Material shown

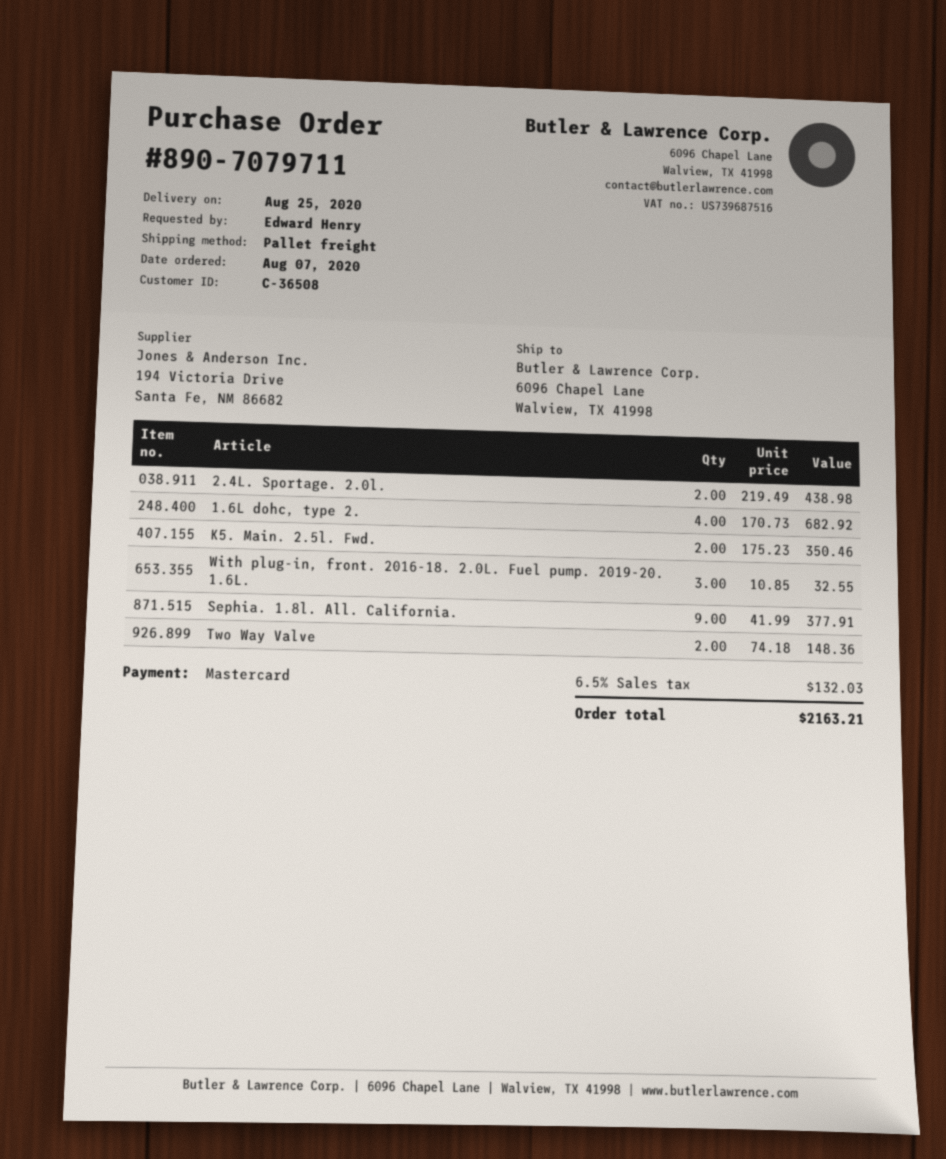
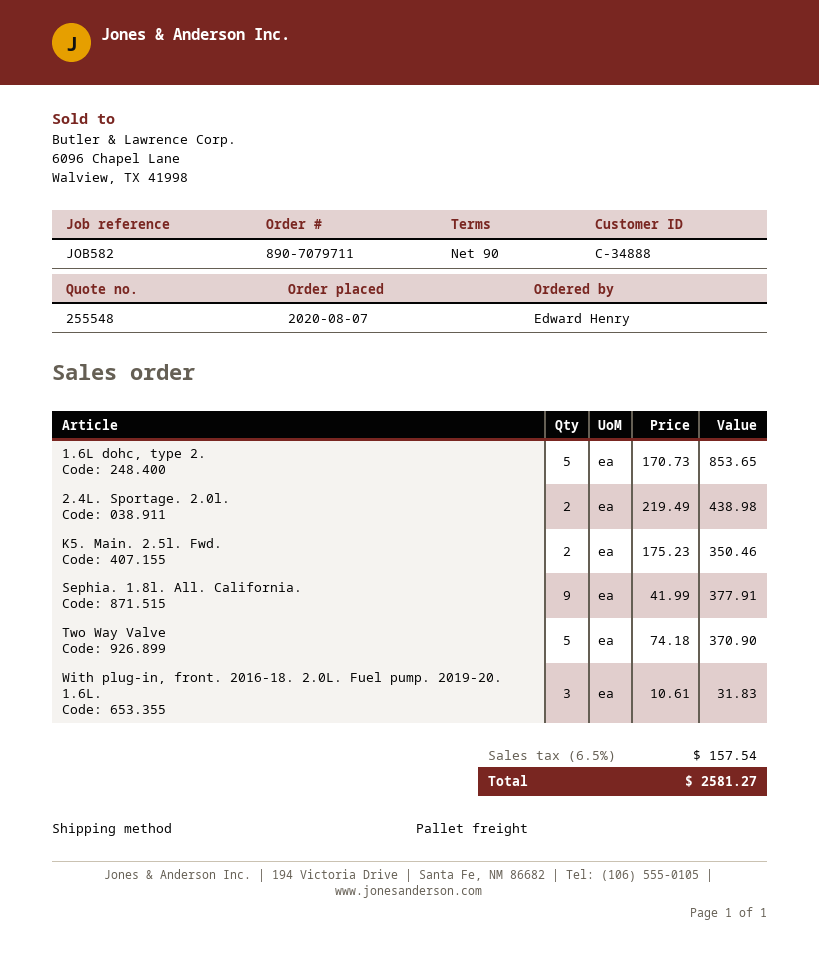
customer number: C-36508 -> C-34888
1.6L dohc, type 2.: 4 x 170.73 = 682.92 -> 5 x 170.73 = 853.65
With plug-in, front. 2016-18. 2.0L. Fuel pump. 2019-20. 1.6L.: 3 x 10.85 = 32.55 -> 3 x 10.61 = 31.83
Two Way Valve: 2 x 74.18 = 148.36 -> 5 x 74.18 = 370.90
tax: 6.5% = 132.03 -> 6.5% = 157.54
total: 2163.21 -> 2581.27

Task directions
With all pictures removed, reproduce the lines from the top of the entries above through the line containing "tax: 6.5% = 132.03 -> 6.5% = 157.54", exactly as written.

Written reply
customer number: C-36508 -> C-34888
1.6L dohc, type 2.: 4 x 170.73 = 682.92 -> 5 x 170.73 = 853.65
With plug-in, front. 2016-18. 2.0L. Fuel pump. 2019-20. 1.6L.: 3 x 10.85 = 32.55 -> 3 x 10.61 = 31.83
Two Way Valve: 2 x 74.18 = 148.36 -> 5 x 74.18 = 370.90
tax: 6.5% = 132.03 -> 6.5% = 157.54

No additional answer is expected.